Elève de Jean-Baptiste Oudry (1686-1755), Roland de La Porte fut reçu à l’Académie le 26 novembre 1763 avec Vase de lapis, sphère et musette (1763, Paris, musée du Louvre). S’il étendit son talent au portrait, Roland de La Porte assit sa réputation sur ses natures mortes qu’il signait rarement. Il est décrit souvent comme un « imitateur » de Chardin, voire sa « victime » selon Diderot (Salon de 1765). L’influence du maître est certes indéniable mais la dimension décorative l’emporte sur une méditation. Tout comme Jeaurat de Bertry (1728-v. 1796), Roland de La Porte ne faisait que reprendre un style et une esthétique qui lui assurait faveur auprès des commanditaires (marquis de Marigny) et des collectionneurs (La Live de Jully).

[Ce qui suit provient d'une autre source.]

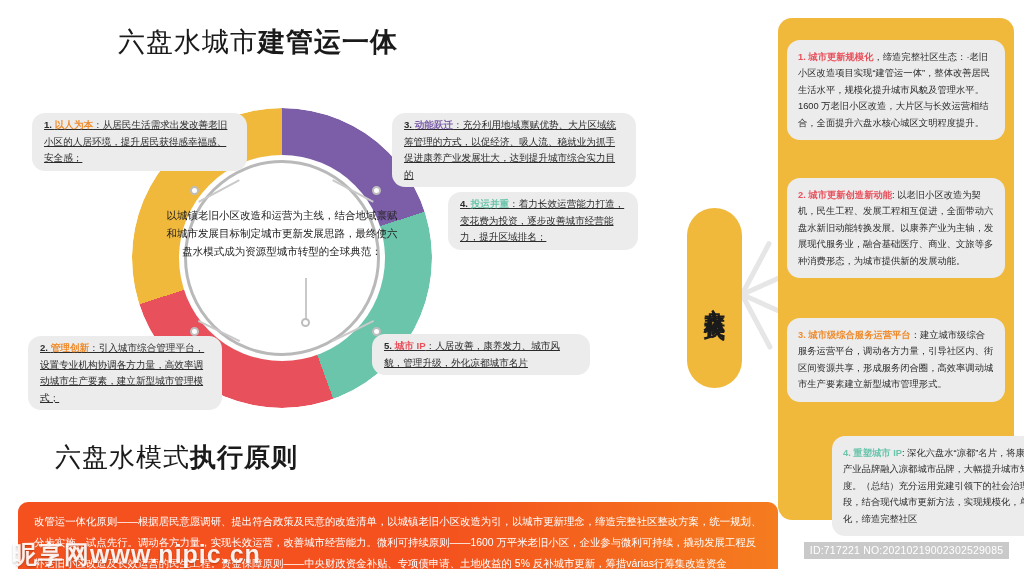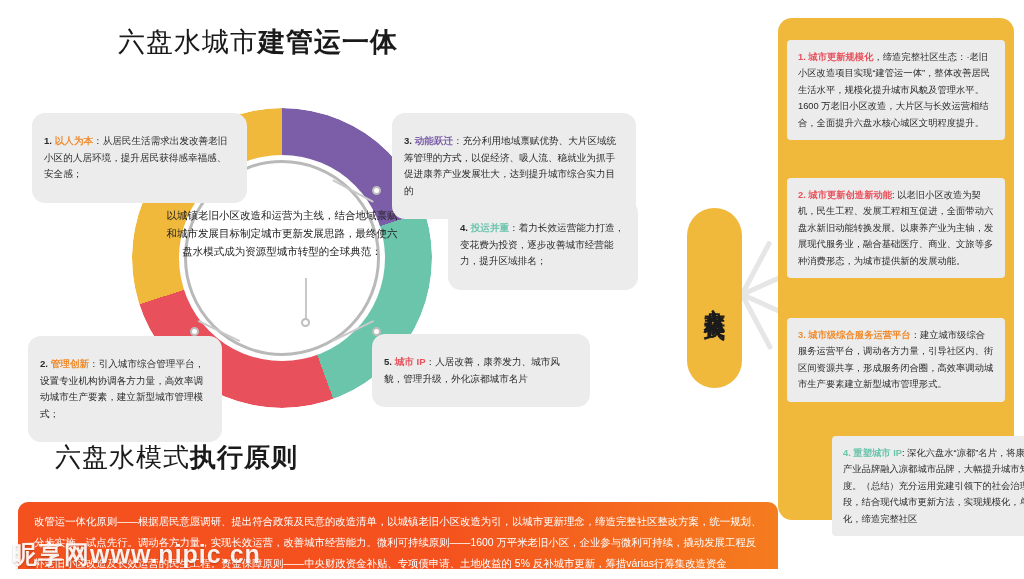"1. 城市更新规模化，缔造完整社区生态：·老旧小区改造项目实现“建管运一体”，整体改善居民生活水平，规模化提升城市风貌及管理水平。1600" .rbox { border-radius: 4px -> 13px }
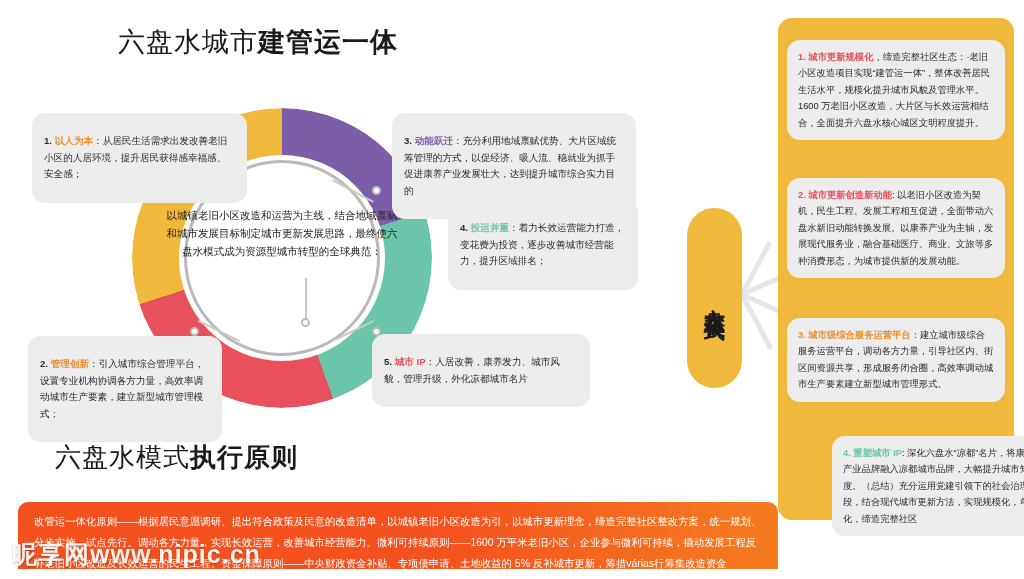"1. 以人为本：从居民生活需求出发改善老旧小区的人居环境，提升居民获得感幸福感、安全感；" .bubble { padding: 20px 12px -> 4px 12px; text-decoration: none -> underline }
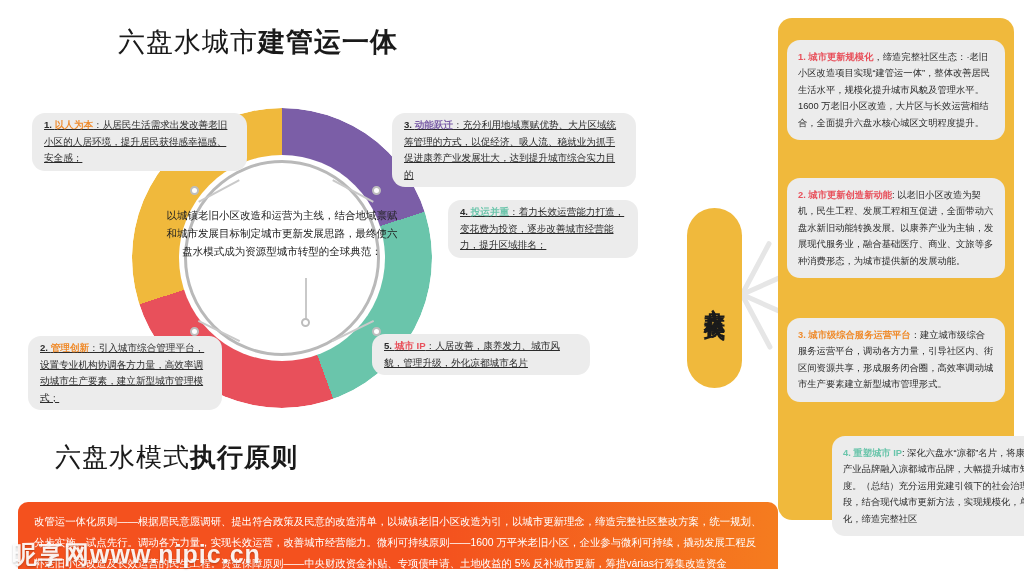"4. 投运并重：着力长效运营能力打造，变花费为投资，逐步改善城市经营能力，提升区域排名；" .b4 { top: 200px -> 192px }
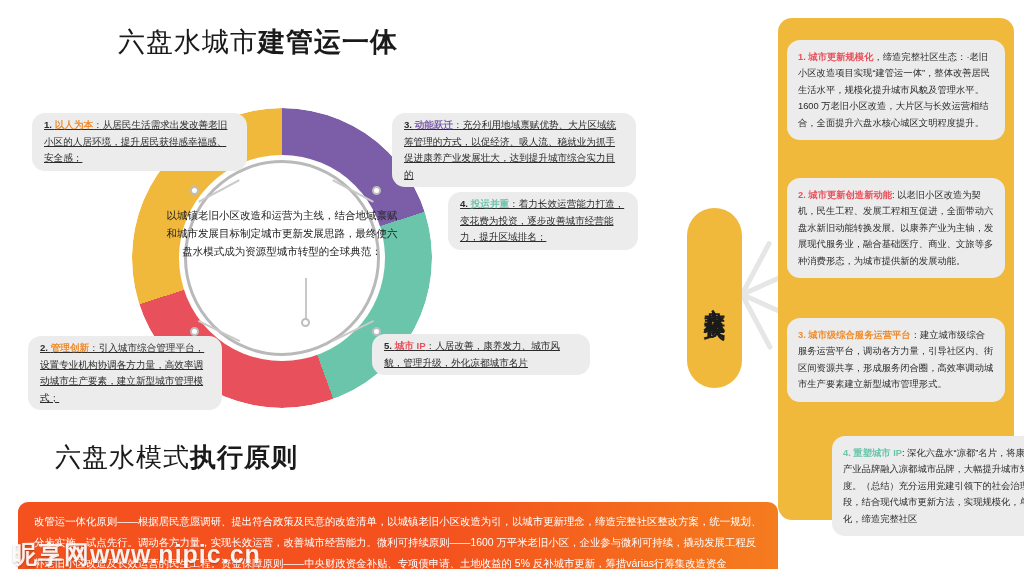"ID:717221 NO:20210219002302529085" div.idtag { html: none -> <div>ID:717221 NO:20210219002302529085</div> }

Avant tout, cette nature morte est caractéristique du soin que portait l’artiste à la répartition de la lumière et de la couleur. Son traitement illusionniste de la profondeur et sa précision dans le rendu des objets le démarquent en fait de Chardin. En revanche, il se rapproche du maître par la dimension intimiste de l’image et par le rendu des matières, jouant sur la rugosité ou le poli, la brillance ou la matité, la simplicité ou la préciosité des surfaces et des matières, à l’exemple de la vielle à roue.